Among the lines of the records, please find those that contain the word "detected" and copy them.
■ ■ ■
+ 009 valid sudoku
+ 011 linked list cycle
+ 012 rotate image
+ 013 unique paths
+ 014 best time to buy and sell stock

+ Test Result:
■ ■ ■
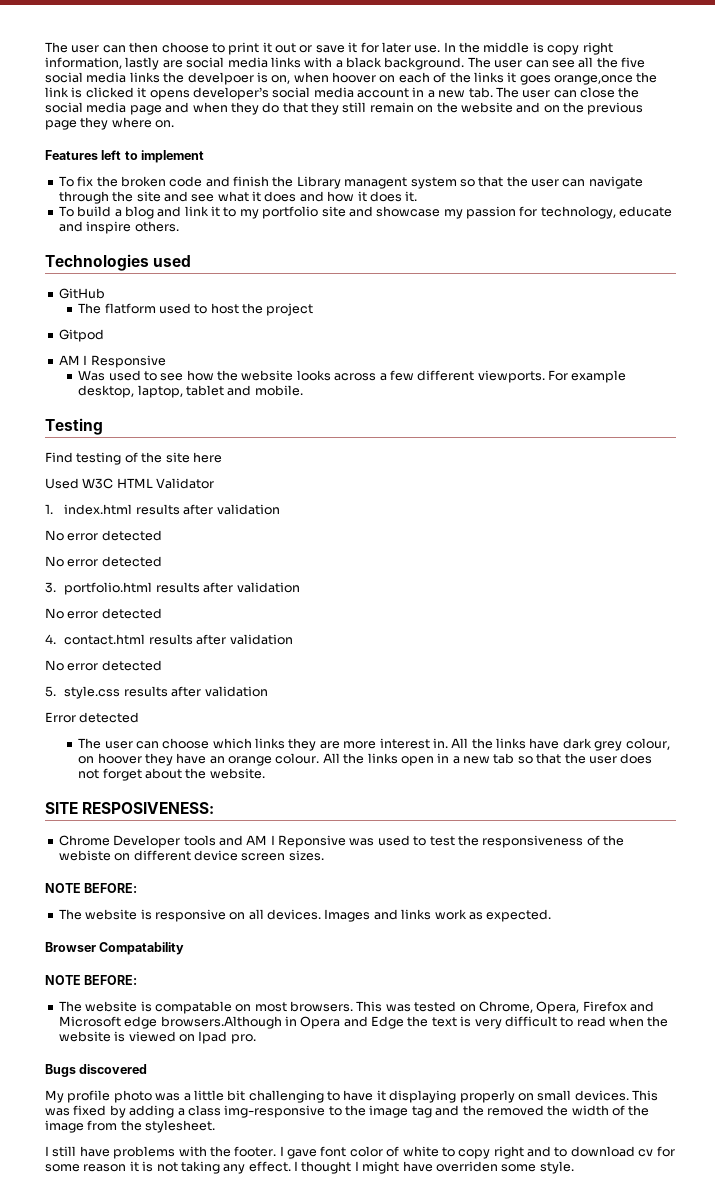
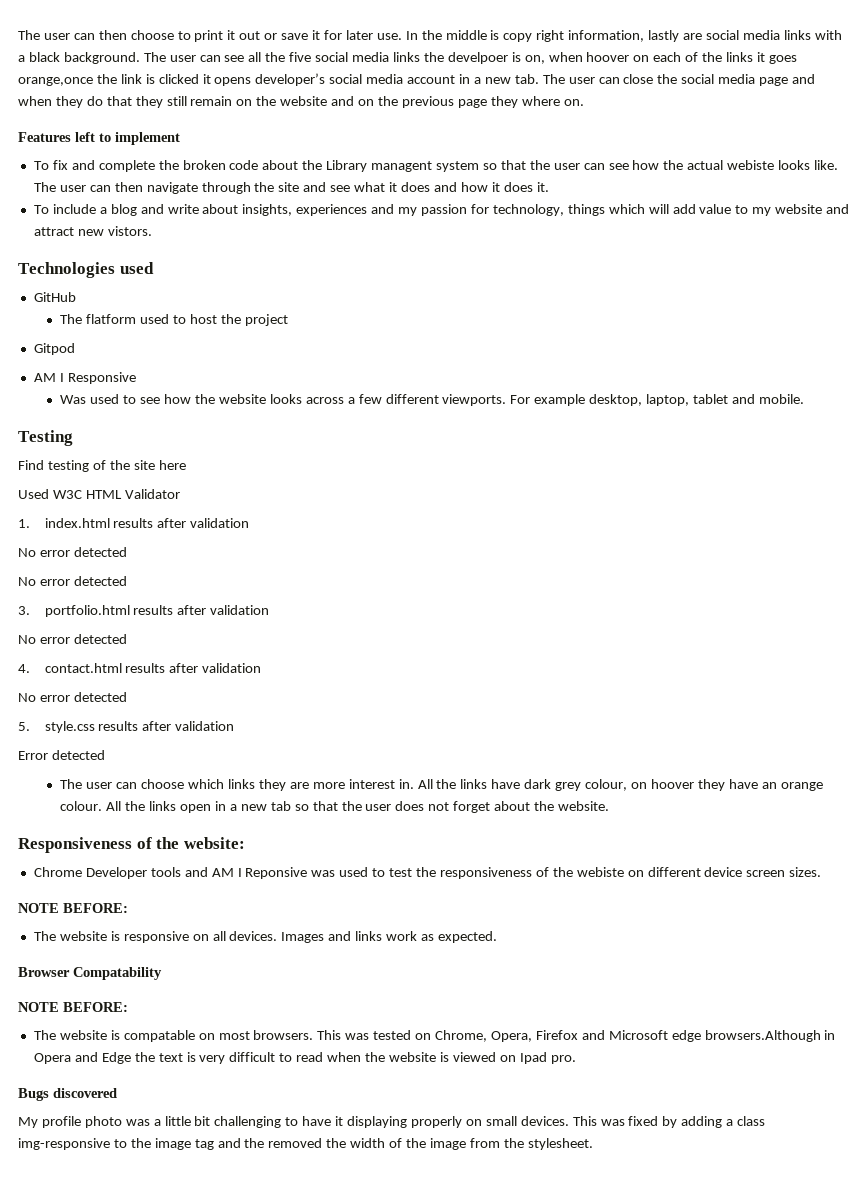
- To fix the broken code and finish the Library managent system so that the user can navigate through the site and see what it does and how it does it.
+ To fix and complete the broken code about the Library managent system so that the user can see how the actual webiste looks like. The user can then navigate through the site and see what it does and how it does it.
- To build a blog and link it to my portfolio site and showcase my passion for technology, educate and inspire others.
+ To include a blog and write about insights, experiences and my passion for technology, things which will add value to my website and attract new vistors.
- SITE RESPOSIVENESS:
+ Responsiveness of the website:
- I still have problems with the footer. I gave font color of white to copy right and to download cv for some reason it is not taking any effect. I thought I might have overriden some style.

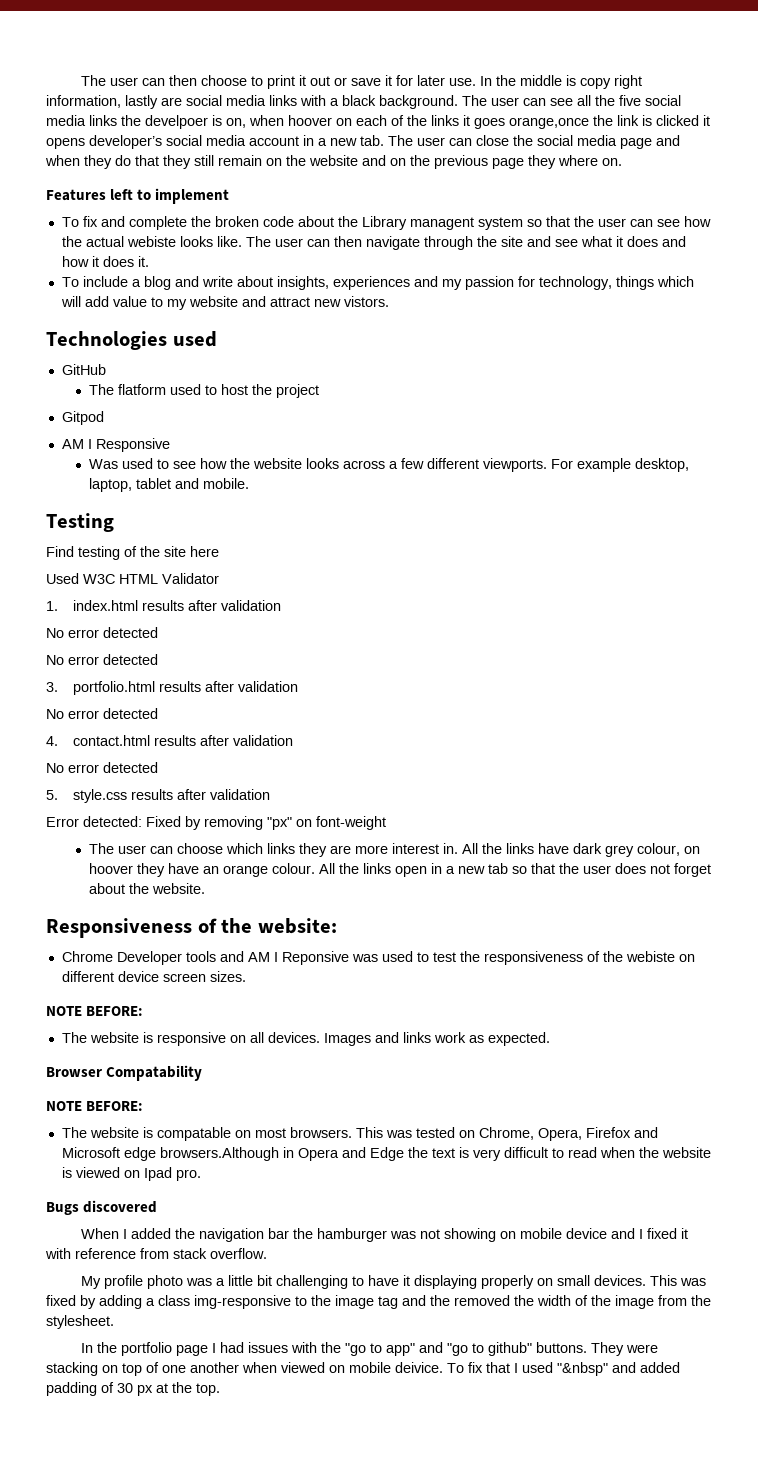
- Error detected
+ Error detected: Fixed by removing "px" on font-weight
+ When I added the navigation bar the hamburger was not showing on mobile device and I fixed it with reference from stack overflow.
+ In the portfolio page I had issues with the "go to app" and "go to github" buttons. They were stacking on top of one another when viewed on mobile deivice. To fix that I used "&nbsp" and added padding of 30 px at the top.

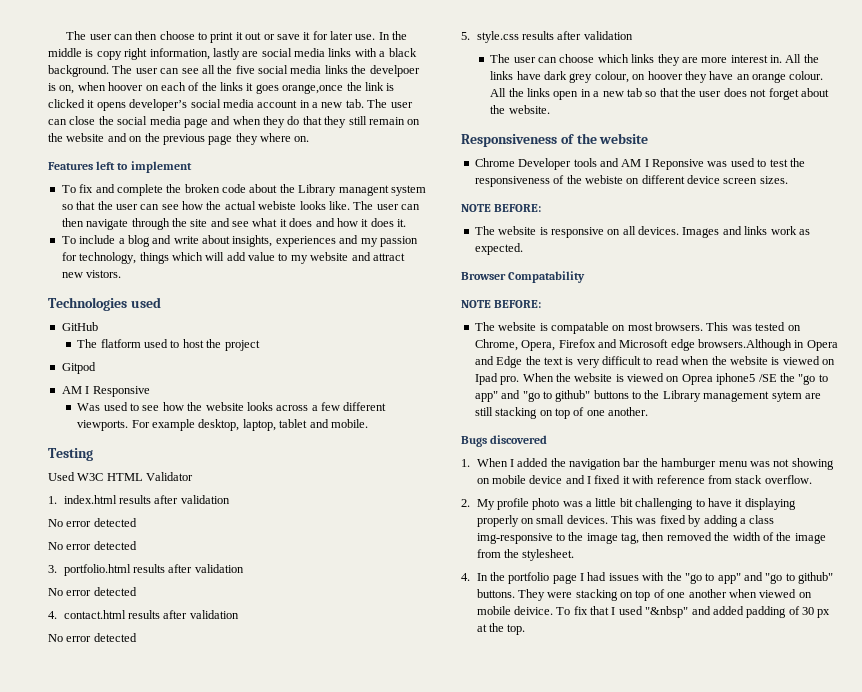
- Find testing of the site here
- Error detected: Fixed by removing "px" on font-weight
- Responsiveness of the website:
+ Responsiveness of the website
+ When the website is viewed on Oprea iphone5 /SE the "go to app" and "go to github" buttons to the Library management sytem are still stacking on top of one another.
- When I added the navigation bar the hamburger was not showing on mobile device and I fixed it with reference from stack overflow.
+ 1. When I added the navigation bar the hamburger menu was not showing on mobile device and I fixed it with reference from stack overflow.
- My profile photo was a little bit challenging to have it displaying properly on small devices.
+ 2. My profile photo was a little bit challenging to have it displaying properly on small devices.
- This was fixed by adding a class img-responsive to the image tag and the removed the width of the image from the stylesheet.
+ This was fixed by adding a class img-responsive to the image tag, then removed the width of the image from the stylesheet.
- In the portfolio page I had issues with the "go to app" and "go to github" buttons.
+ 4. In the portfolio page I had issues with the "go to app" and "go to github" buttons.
■ ■ ■
Your response:
- Error detected
+ Error detected: Fixed by removing "px" on font-weight
- Error detected: Fixed by removing "px" on font-weight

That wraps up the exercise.